メイの一撃で地に這いつくばったレイヤを見下ろす。
「メイさんは規格外なんだよ。残念だったな?」
悔しそうなレイヤを観察してふと思った。
「ふーん、面は良いな」
メイに瞬殺されたことは弱いことの証明にはならない。
あれに勝てるやつなんていない。
「まぁまぁ、強い」
じろじろと観察されてレイヤは苛立った。
「なんだ、てめぇは!この腰ぎんちゃくが!」
「生意気なのは元気な証拠か」
テオは即座に頭を踏みつけた。
「っぐ!!」
グリグリと踵を頭に押し付けながら考える。
「あの金髪よりは、こっちの方がまだマシだな」
とにかくテオにとってあの金髪素人だけは気に入らなかった。
「あぁ。
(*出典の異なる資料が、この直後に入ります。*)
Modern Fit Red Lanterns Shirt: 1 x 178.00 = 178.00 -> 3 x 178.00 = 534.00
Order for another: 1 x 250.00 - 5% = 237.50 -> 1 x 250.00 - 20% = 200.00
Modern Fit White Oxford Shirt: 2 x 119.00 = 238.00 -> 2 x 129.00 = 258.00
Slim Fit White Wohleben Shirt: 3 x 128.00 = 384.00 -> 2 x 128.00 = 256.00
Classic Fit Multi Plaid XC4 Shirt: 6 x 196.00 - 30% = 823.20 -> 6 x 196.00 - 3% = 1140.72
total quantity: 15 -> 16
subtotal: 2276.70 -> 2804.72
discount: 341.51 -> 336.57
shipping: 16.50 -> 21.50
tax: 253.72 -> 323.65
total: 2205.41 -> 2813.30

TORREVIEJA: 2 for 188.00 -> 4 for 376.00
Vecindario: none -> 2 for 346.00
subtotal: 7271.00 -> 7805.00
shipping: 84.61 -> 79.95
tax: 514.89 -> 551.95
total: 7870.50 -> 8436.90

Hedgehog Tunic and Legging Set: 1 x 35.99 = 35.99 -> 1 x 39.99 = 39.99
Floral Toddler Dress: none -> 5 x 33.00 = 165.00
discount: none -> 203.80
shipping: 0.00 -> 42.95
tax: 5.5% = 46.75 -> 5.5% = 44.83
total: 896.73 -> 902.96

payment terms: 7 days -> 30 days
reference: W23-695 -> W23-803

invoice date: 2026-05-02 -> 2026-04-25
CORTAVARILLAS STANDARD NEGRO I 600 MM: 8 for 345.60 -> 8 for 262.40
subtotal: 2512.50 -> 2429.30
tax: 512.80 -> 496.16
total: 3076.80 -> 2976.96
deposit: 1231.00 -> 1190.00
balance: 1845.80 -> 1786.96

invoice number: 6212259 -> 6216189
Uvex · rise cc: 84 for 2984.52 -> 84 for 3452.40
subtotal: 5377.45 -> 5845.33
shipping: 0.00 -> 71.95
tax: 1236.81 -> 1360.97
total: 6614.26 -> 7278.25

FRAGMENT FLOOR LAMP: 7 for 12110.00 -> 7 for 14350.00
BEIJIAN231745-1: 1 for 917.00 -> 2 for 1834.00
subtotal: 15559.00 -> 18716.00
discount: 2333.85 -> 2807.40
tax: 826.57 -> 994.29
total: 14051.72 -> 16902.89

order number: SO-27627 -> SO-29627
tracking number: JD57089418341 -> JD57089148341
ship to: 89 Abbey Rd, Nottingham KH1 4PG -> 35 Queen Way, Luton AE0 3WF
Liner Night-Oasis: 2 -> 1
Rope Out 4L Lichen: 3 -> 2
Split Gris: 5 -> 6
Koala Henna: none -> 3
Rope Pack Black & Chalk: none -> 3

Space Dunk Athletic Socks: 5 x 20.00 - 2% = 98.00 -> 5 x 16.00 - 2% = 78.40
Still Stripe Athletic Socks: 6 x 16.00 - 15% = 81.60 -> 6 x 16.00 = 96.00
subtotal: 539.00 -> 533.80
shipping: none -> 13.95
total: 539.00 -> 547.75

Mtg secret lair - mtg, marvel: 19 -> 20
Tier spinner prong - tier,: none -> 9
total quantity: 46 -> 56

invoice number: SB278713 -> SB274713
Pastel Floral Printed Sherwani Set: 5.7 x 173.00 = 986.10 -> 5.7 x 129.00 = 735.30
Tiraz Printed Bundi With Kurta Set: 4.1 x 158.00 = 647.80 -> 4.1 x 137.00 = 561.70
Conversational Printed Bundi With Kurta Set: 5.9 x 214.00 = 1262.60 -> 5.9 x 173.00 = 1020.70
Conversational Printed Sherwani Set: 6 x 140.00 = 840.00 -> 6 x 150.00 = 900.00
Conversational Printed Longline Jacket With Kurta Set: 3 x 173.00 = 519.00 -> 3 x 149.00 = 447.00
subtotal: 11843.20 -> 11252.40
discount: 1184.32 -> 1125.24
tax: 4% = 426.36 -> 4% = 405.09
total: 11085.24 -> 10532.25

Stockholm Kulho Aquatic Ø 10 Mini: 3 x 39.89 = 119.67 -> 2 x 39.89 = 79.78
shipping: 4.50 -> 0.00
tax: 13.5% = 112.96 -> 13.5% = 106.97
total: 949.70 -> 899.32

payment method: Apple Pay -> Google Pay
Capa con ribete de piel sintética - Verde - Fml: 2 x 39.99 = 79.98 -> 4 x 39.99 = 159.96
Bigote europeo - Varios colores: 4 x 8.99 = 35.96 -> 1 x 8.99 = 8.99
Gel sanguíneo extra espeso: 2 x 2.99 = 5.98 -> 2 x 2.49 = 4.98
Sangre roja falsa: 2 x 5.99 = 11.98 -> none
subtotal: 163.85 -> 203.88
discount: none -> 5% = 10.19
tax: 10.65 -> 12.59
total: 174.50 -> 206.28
お前を鍛えて、あの金髪の代わりにメイさんのとなりに置いときゃ良いのか」
「っは???」
レイヤの意見などもちろん聞く気はない。
どう仕上げるかは、もう決まっていた。
――その後。
「…ちがう。レイヤ、てめぇ何遍言ったら覚えんだ?」
「食いもんなんて、好きに食わせろよ?!」
「ダメに決まってるだろ、そういうとこに差が出んだよ」
テオの指先がレイヤの唇をなぞる。
口元のソースを拭いとり、その舌で舐めとった。
レイヤは唾を飲み込んだ。
「テオ…」
「メイさんのとなりだぞ?ガキっぽい行動は慎め」
襟を引かれ、唇が触れそうな距離で睨まれる。
「また、メイさんかよ…」
腹の底に溜まる熱の正体にレイヤは薄々気がついていた。
それでも引く気はなかった。
「分かったよ。あんたの言う「理想」ってやつ、やってやるよ」
レイヤの隠された思惑に気づくことなく、テオは目を細めた。
レイヤは目を伏せた。
満足してろ。勝つのは俺だ。
―――
後ろからガッチリ抱き込み耳元で囁く男に、テオは抵抗できず身もだえた。
「お前が考えた『俺に似合う理想の男』なんて、お前のタイプの男にしかならねぇだろ。バカなのか?」
メイが鼻で笑う。
「…っぐ!!」
返す言葉も見つからず、珍しくテオが黙り込んだ。
メイのために仕込んだはずなのに、気付けばこの有り様だ。
「頭は良いのに、バカだな」
「本物のバカのメイさんに言われたくねぇ!」
やっぱり、メイに鼻で笑われた。
「……で? いつまで見てるんだよ、メイさん」
レイヤがテオを抱きすくめたまま、メイを鋭く睨みつける。
「はいはい。お熱いことで」
メイはひらひらと手を振って部屋を出ていく。
「おい、レイヤ。……もういいだろ。メイさんも行った」
「よくない。……俺をこんな風にしたのは、あんただろ」
レイヤの手がテオの服の下に滑り込む。
テオは赤い瞳を潤ませ、自分の失態に舌打ちした。
「……あ、っ……クソ、……責任、取れよ……」
「言われなくても。そのつもりだよ」
テオはレイヤの腕の中で、自分が育て上げた「理想」に溺れていく快感に、ついに白旗を上げたのだった。